There were 147 households, of which 30.6% had children under the age of 18 living with them, 52.4% were married couples living together, 4.1% had a female householder with no husband present, 5.4% had a male householder with no wife present, and 38.1% were non-families. 34.0% of all households were made up of individuals, and 13.6% had someone living alone who was 65 years of age or older. The average household size was 2.40 and the average family size was 3.10.

The median age in the city was 37.7 years. 26.3% of residents were under the age of 18; 5.1% were between the ages of 18 and 24; 28.3% were from 25 to 44; 25.2% were from 45 to 64; and 15% were 65 years of age or older. The gender makeup of the city was 50.1% male and 49.9% female.

===2000 census===
As of the census of 2000, there were 365 people, 144 households, and 101 families living in the city. The population density was 779.7 PD/sqmi.
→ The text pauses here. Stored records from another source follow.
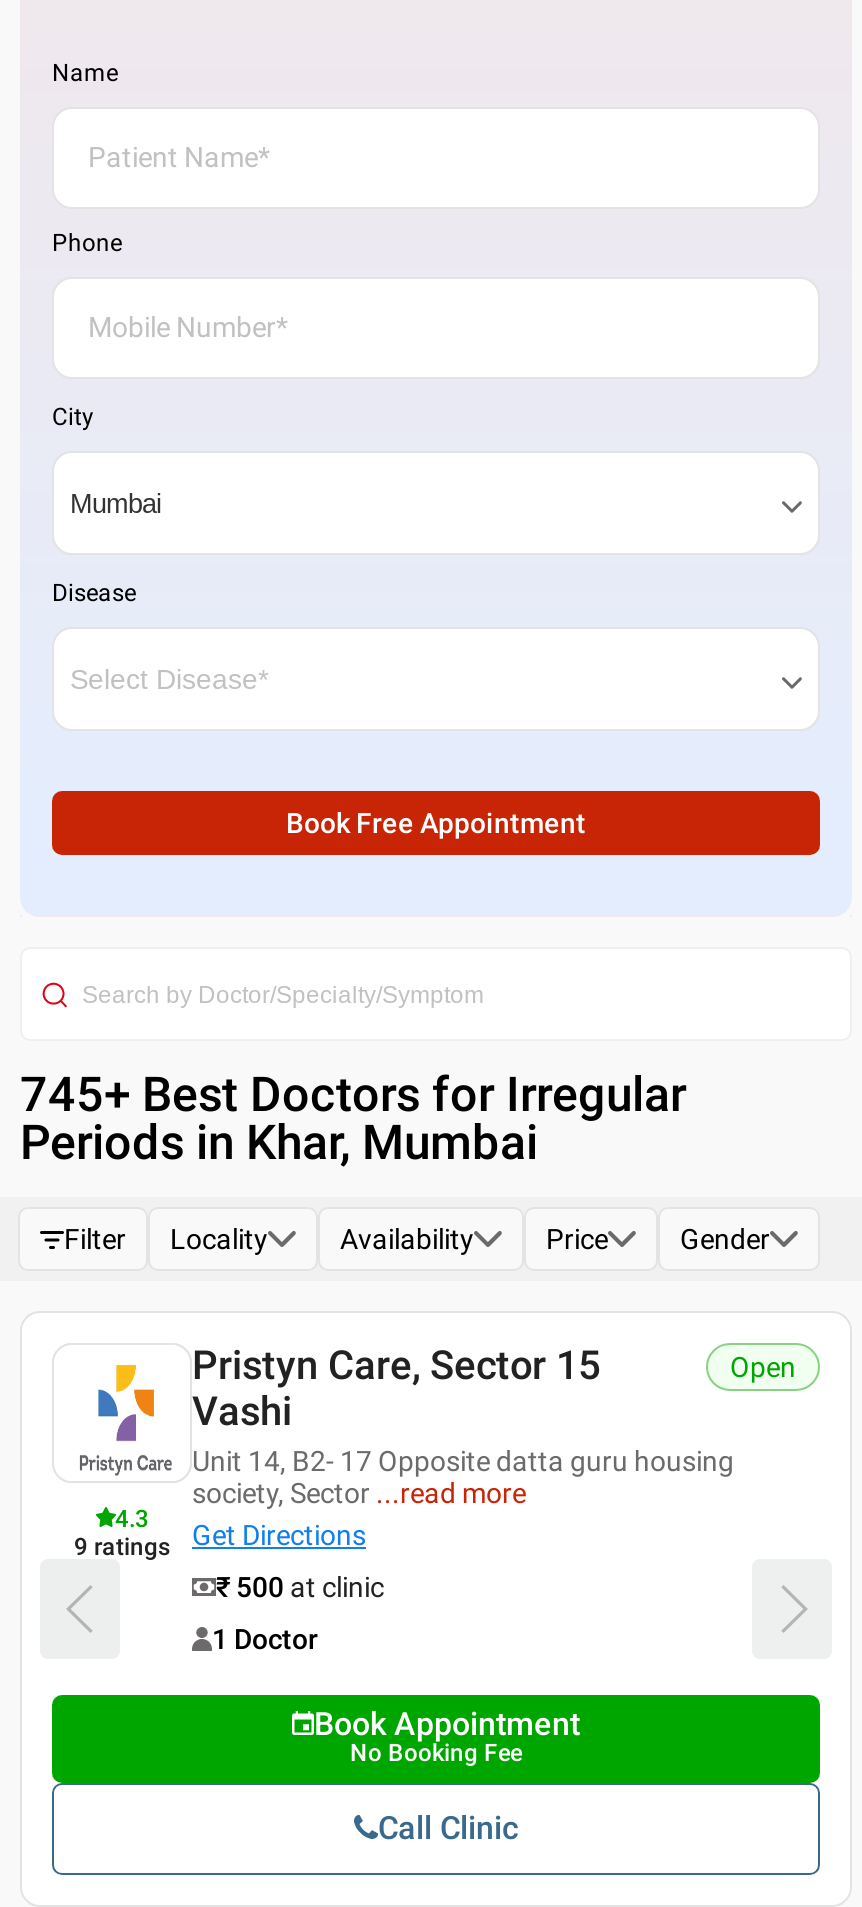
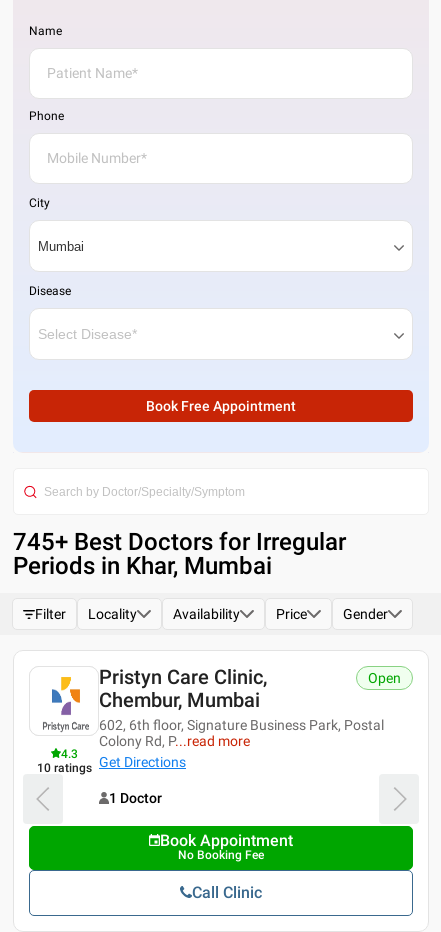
- Pristyn Care, Sector 15
- Vashi
- Unit 14, B2- 17 Opposite datta guru housing
- society, Sector...read more
+ Pristyn Care Clinic,
+ Chembur, Mumbai
+ 602, 6th floor, Signature Business Park, Postal
+ Colony Rd, P...read more

- 9 ratings 4.3 Get Directions
+ 10 ratings 4.3 Get Directions

- ₹ 500 at clinic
There were 161 housing units at an average density of 343.9 /sqmi. The racial makeup of the city was 98.36% White, and 1.64% from two or more races. Hispanic or Latino of any race were 0.55% of the population.

There were 144 households, out of which 31.3% had children under the age of 18 living with them, 56.3% were married couples living together, 6.3% had a female householder with no husband present, and 29.2% were non-families. 26.4% of all households were made up of individuals, and 13.9% had someone living alone who was 65 years of age or older. The average household size was 2.53 and the average family size was 3.02.
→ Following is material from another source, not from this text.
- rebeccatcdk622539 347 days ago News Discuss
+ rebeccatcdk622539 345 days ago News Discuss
In the city, the population was spread out, with 26.8% under the age of 18, 7.7% from 18 to 24, 27.9% from 25 to 44, 21.6% from 45 to 64, and 15.9% who were 65 years of age or older. The median age was 37 years. For every 100 females, there were 93.1 males. For every 100 females age 18 and over, there were 96.3 males.

The median income for a household in the city was $29,375, and the median income for a family was $31,875. Males had a median income of $27,813 versus $21,058 for females. The per capita income for the city was $17,990. About 5.2% of families and 7.4% of the population were below the poverty line, including 1.2% of those under age 18 and 13.6% of those age 65 or over.

==Education==
Menlo is within the West Central Valley Community School District. The district was established on July 1, 2001 by the merger of the Stuart-Menlo Community School District and the Dexfield Community School District. The former was established on July 1, 1971 by the merger of the Stuart and Menlo school districts.

==Government==
Carol Sheldahl was elected mayor in 2022 and will serve until 2024.